Guard the trash can!  Scraps of fat, gravy or bones can all cause problems like vomiting, diarrhea, pancreatitis or even intestinal blockage.  If your dog is a trash hound, try to lock up the can or be sure to empty it more frequently.

Alcohol, especially sweetened drinks, can be attractive to dogs.  Alcohol is quickly absorbed and can cause big time issues in little dogs.  Keep the cocktails away from your pet.

Unbaked yeast products, such as bread dough, are especially problematic because the warm environment of the stomach will cause yeast to continue to rise, usually requiring surgery to remove the dough.

Never leave burning candles unattended, especially when your pet is around.  Keep candles away from drapes, furniture or an other fabric. If you have pet birds or asthmatic cats, opt for candles with natural cotton wicks or consider switching to flameless LED candles.

Make sure any swags of greenery or lights are hung out of pet reach.

We recommend not putting gifts under the tree before Christmas.  The boxes and bows and shiny paper are too enticing.  Even if your pet doesn’t ingest anything, he or she can still make your pretty gift look terrible! Be especially careful with curling ribbon, which poses serious threats when swallowed.

Cold weather usually means an increase in the chances of a rodent getting inside in search of warmth. Beware of rodent bait left outside.

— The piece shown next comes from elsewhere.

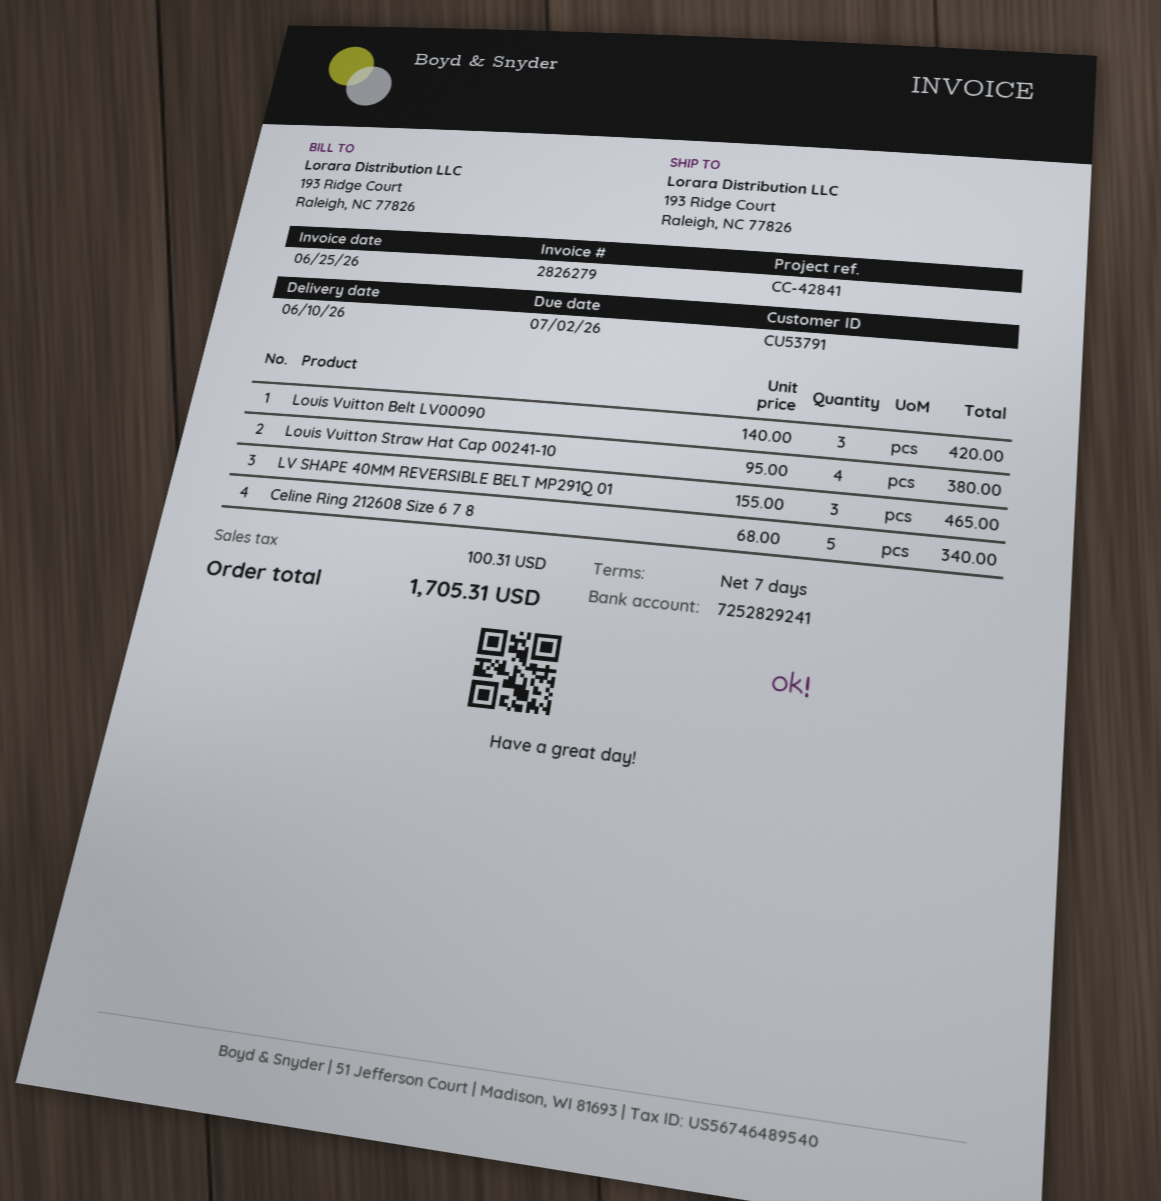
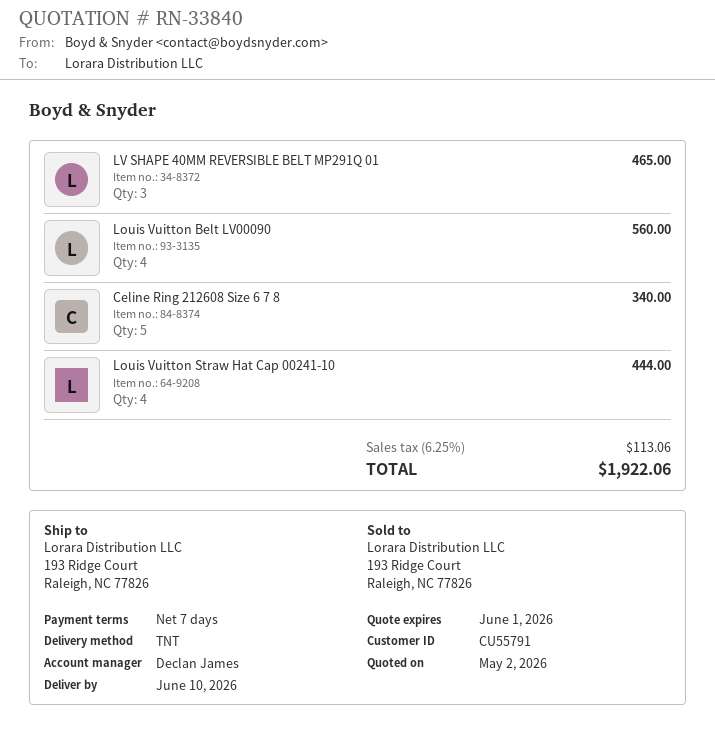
customer number: CU53791 -> CU55791
Louis Vuitton Belt LV00090: 3 for 420.00 -> 4 for 560.00
Louis Vuitton Straw Hat Cap 00241-10: 4 for 380.00 -> 4 for 444.00
tax: 100.31 -> 113.06
total: 1705.31 -> 1922.06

One other winter threat that is of particular concern is antifreeze, which contains a sweet smelling and sweet tasting ingredient that is highly toxic to cats and dogs.  Clean up any antifreeze spills immediately and if you suspect your pet has licked some, take him to the vet right away.

If you have houseguests, make sure they secure their belongings.  The animal poison control reports an increase in accidental ingestion of human pharmaceuticals around the holidays, so make sure grandma keeps her heart medicine locked up.